=== Task ===
The entries below hold a line with "background:#737373;padding:0 4px 0 0;line-height:16px;" and a line with "0.8 h5 a5.7". Return those lines and all that lie between them, exactly and only.

=== Records to use ===
"""
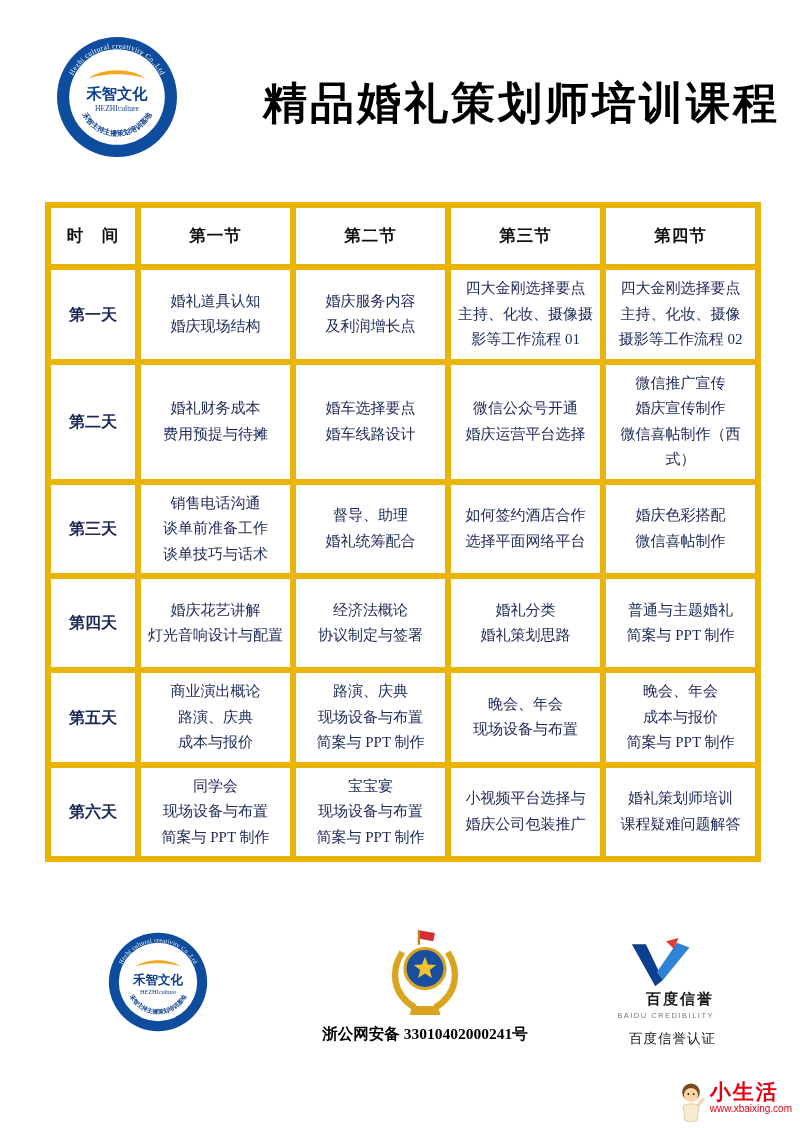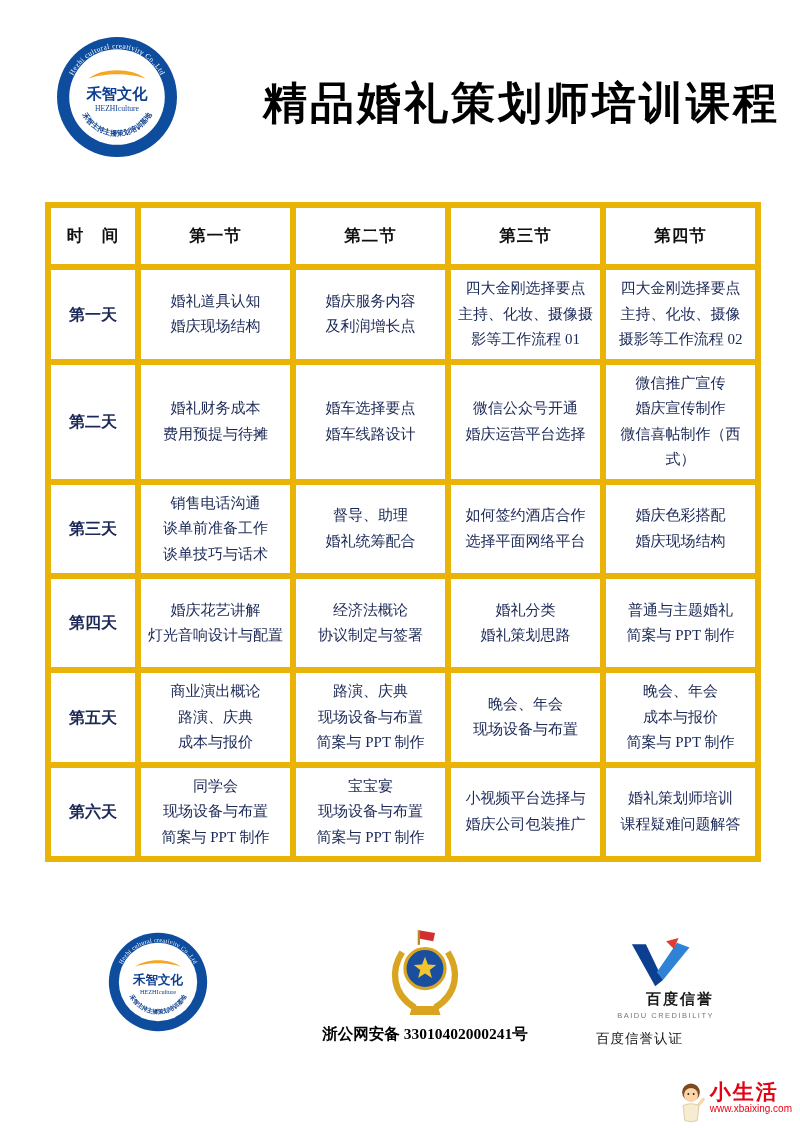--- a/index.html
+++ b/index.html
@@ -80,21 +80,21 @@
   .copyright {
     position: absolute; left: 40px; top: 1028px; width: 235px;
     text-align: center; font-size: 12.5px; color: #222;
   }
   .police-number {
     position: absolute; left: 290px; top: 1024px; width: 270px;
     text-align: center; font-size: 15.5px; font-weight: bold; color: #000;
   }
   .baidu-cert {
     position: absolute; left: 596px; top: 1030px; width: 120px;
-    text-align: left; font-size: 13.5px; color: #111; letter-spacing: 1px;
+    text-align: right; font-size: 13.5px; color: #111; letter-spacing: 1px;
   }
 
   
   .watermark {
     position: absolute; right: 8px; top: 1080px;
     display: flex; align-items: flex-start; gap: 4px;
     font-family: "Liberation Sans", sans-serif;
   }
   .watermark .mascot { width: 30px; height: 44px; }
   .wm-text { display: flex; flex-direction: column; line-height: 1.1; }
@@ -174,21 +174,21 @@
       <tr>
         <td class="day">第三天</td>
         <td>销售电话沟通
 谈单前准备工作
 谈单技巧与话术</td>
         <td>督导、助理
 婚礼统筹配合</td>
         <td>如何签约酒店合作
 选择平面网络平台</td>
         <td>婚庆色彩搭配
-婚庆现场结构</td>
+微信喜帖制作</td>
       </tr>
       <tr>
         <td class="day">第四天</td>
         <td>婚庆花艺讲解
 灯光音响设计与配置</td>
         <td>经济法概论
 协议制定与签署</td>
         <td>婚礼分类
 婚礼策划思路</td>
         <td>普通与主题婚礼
"""
"""
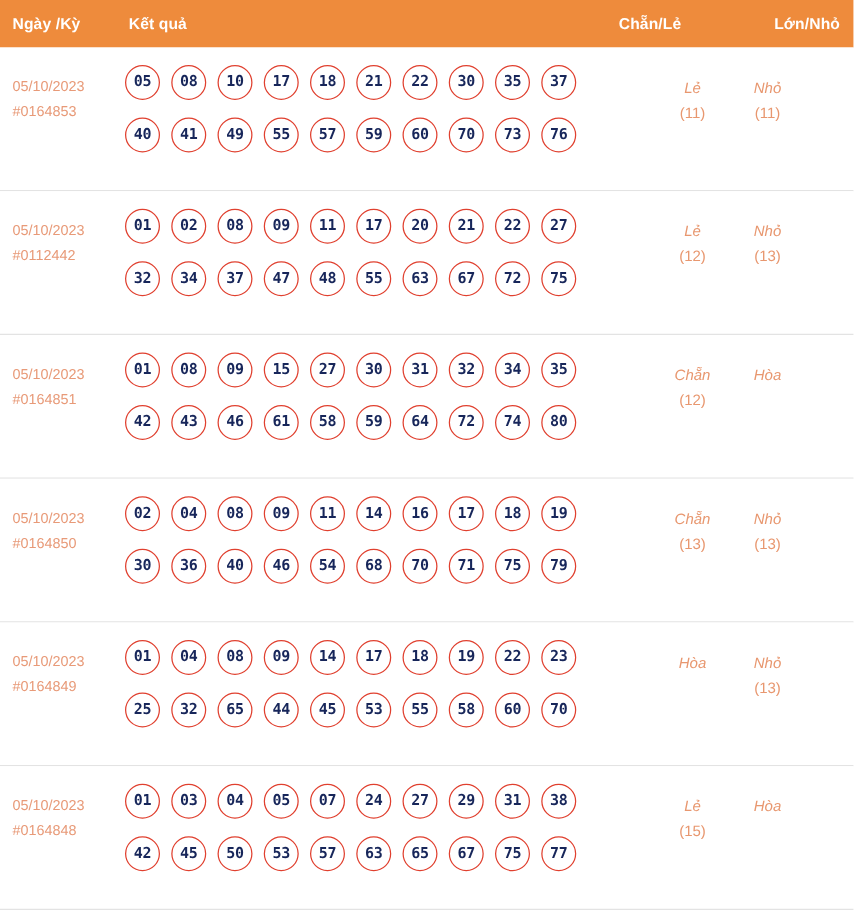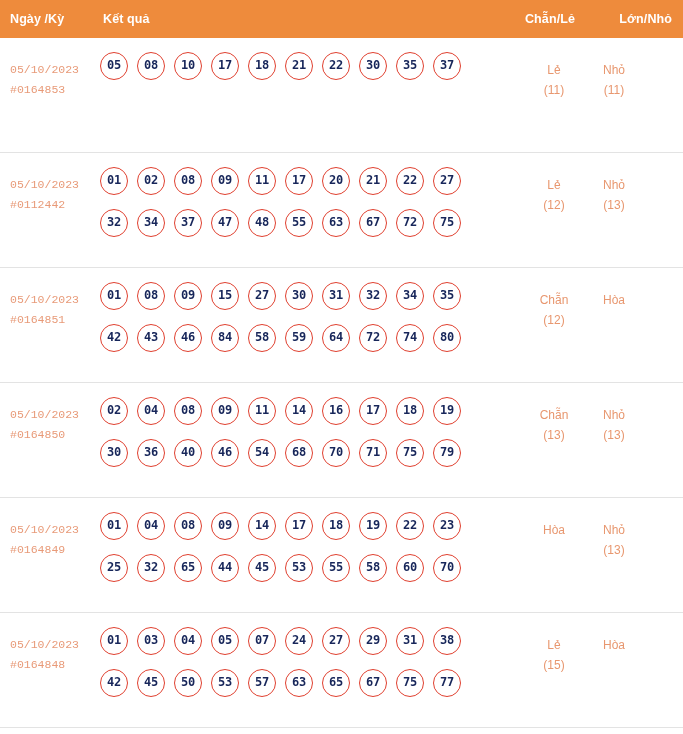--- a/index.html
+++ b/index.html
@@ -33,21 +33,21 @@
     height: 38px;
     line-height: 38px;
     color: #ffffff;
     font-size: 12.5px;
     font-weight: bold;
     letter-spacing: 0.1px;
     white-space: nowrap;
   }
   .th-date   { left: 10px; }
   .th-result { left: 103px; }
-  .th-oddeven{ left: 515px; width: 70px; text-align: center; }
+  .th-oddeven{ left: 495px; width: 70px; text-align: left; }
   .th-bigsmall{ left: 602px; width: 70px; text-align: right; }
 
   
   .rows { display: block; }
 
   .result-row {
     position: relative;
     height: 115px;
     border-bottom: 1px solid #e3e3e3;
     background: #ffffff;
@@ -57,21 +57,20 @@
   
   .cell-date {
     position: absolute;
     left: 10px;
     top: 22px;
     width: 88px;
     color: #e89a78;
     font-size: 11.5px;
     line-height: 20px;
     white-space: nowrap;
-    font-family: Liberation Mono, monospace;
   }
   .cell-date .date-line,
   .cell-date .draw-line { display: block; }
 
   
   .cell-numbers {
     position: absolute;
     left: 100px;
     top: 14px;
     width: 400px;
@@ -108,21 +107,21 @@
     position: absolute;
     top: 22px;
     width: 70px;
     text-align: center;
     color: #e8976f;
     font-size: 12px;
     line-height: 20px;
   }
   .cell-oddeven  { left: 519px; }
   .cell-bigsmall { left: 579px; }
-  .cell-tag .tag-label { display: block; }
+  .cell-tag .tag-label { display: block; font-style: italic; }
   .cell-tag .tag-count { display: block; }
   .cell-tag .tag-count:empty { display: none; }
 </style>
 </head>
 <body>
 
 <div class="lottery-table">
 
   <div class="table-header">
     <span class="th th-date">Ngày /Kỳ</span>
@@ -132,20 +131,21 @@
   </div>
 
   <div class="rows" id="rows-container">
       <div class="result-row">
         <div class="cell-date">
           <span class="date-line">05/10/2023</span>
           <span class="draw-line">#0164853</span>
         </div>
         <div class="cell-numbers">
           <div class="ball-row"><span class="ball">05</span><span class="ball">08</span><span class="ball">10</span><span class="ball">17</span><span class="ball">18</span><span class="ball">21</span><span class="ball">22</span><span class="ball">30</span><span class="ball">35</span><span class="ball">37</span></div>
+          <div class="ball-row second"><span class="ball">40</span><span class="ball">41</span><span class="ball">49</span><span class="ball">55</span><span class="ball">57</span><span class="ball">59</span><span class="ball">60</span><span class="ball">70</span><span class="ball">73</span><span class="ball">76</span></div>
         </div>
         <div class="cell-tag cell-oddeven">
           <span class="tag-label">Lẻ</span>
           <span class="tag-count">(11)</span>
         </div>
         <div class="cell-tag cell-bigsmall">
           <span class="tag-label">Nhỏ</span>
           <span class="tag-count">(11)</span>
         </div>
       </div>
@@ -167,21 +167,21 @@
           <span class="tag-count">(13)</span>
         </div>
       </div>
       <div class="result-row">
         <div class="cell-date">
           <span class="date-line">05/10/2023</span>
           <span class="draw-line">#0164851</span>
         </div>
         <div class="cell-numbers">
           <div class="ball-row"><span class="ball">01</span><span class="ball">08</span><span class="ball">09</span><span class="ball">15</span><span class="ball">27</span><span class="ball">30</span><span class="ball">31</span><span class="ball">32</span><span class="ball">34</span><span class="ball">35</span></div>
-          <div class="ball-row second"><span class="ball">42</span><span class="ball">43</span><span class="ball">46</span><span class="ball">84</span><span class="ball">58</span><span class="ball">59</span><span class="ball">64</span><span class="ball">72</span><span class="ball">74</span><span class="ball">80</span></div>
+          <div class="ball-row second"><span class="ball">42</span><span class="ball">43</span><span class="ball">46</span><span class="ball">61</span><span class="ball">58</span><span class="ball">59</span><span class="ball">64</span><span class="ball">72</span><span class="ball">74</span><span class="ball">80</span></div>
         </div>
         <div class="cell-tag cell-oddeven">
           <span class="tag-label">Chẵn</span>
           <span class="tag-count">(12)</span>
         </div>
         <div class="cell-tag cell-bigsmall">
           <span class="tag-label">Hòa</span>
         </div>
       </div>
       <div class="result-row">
"""
"""
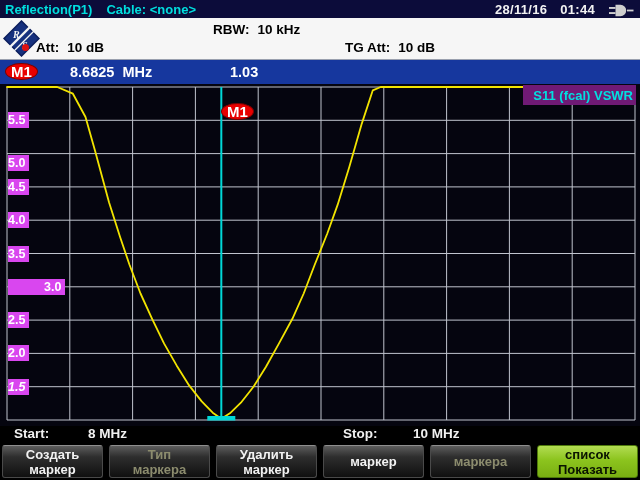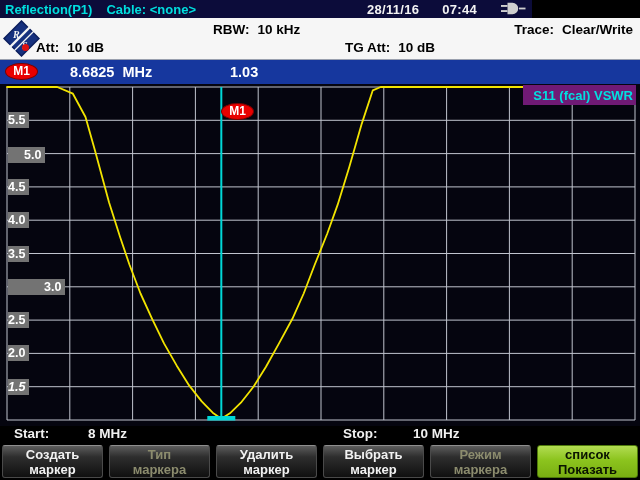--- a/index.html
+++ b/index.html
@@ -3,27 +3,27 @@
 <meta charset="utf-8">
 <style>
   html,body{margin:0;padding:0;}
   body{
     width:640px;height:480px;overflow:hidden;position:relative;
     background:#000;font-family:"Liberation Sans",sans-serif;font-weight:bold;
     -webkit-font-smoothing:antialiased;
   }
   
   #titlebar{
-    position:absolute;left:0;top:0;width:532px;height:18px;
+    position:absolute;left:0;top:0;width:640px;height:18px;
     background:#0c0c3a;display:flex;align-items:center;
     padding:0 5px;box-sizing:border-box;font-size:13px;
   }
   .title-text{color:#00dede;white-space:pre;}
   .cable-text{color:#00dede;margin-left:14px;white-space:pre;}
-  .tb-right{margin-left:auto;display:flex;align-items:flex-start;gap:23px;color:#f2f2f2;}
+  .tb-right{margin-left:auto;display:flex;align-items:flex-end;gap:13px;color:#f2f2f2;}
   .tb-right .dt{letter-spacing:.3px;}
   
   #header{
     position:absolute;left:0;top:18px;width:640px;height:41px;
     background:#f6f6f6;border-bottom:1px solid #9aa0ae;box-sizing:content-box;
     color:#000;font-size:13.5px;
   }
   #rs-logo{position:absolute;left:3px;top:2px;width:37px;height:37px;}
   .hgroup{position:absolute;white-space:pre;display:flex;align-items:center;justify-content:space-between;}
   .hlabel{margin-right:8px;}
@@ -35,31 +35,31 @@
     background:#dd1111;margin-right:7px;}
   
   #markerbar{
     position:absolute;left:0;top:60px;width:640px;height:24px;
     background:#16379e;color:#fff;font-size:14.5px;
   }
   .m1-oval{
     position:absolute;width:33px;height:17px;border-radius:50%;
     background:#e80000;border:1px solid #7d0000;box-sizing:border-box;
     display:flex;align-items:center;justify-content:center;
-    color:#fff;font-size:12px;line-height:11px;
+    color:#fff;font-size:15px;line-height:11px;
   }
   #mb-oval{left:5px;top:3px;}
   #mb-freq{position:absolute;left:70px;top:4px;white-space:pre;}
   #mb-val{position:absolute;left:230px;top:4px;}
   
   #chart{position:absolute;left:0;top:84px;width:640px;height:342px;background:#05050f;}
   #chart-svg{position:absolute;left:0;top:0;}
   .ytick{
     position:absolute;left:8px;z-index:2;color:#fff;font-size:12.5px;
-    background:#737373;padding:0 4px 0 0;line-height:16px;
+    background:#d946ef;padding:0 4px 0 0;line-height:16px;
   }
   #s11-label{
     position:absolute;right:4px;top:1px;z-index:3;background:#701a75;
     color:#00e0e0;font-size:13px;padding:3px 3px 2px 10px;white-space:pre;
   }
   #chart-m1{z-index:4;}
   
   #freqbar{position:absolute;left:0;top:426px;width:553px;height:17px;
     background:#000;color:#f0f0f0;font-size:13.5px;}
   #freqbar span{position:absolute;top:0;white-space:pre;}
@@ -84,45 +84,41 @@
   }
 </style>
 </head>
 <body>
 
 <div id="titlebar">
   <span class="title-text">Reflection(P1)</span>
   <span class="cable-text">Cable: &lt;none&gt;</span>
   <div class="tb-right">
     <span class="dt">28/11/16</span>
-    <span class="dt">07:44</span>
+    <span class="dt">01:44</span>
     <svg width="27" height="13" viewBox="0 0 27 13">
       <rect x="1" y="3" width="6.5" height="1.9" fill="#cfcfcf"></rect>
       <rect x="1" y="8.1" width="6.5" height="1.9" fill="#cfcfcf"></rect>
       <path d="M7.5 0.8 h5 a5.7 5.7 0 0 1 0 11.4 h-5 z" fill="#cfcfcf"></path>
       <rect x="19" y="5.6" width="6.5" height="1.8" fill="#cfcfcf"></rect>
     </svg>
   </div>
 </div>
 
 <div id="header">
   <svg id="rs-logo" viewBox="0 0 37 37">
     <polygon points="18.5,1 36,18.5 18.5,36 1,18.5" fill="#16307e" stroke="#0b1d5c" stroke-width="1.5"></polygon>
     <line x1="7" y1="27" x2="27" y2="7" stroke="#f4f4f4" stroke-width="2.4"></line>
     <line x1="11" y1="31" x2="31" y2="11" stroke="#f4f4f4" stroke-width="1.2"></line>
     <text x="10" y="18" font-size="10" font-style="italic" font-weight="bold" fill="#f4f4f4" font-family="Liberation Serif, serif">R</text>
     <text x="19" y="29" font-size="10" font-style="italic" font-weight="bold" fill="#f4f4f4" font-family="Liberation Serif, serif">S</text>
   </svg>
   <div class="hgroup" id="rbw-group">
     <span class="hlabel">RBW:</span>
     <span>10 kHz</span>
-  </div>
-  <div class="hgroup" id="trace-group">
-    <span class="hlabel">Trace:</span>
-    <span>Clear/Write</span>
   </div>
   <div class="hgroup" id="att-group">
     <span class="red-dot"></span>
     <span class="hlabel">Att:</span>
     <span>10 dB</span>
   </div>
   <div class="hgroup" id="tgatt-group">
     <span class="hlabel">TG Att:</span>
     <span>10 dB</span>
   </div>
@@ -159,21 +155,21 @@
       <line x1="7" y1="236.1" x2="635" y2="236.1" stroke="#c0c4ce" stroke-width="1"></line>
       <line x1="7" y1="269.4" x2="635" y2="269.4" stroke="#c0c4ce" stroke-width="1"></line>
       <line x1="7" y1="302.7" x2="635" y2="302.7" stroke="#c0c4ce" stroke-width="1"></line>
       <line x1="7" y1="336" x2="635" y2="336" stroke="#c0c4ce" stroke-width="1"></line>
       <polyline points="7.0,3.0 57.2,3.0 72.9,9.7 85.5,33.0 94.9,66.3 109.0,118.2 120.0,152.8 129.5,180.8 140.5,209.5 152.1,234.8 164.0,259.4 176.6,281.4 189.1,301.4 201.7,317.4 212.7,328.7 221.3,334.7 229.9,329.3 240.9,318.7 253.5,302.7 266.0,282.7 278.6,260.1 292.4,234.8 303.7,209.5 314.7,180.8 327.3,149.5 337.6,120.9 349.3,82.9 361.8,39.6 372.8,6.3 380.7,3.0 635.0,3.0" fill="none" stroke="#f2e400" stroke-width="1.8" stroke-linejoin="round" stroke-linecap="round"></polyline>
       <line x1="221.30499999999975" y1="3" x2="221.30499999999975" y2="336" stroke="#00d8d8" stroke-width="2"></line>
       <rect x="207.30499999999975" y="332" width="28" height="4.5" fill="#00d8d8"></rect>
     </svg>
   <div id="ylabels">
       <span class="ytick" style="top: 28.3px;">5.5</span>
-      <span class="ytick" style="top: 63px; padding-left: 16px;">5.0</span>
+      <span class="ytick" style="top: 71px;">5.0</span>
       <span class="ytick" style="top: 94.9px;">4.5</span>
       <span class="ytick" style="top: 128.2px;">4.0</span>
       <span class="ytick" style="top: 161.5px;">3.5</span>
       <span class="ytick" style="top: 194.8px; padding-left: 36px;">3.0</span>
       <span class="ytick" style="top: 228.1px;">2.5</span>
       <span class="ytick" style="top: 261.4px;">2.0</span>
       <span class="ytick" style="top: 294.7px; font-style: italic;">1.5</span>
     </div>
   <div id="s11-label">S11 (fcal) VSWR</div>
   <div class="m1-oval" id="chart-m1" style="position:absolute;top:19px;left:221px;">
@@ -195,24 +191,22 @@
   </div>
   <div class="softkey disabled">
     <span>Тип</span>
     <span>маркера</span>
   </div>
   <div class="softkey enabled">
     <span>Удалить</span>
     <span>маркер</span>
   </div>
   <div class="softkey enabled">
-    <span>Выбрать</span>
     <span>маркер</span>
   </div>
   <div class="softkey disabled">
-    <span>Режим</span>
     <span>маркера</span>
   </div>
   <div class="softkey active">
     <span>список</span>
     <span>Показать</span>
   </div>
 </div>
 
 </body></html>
"""
=== Response area ===
-    background:#737373;padding:0 4px 0 0;line-height:16px;
+    background:#d946ef;padding:0 4px 0 0;line-height:16px;
   }
   #s11-label{
     position:absolute;right:4px;top:1px;z-index:3;background:#701a75;
     color:#00e0e0;font-size:13px;padding:3px 3px 2px 10px;white-space:pre;
   }
   #chart-m1{z-index:4;}
   
   #freqbar{position:absolute;left:0;top:426px;width:553px;height:17px;
     background:#000;color:#f0f0f0;font-size:13.5px;}
   #freqbar span{position:absolute;top:0;white-space:pre;}
@@ -84,45 +84,41 @@
   }
 </style>
 </head>
 <body>
 
 <div id="titlebar">
   <span class="title-text">Reflection(P1)</span>
   <span class="cable-text">Cable: &lt;none&gt;</span>
   <div class="tb-right">
     <span class="dt">28/11/16</span>
-    <span class="dt">07:44</span>
+    <span class="dt">01:44</span>
     <svg width="27" height="13" viewBox="0 0 27 13">
       <rect x="1" y="3" width="6.5" height="1.9" fill="#cfcfcf"></rect>
       <rect x="1" y="8.1" width="6.5" height="1.9" fill="#cfcfcf"></rect>
       <path d="M7.5 0.8 h5 a5.7 5.7 0 0 1 0 11.4 h-5 z" fill="#cfcfcf"></path>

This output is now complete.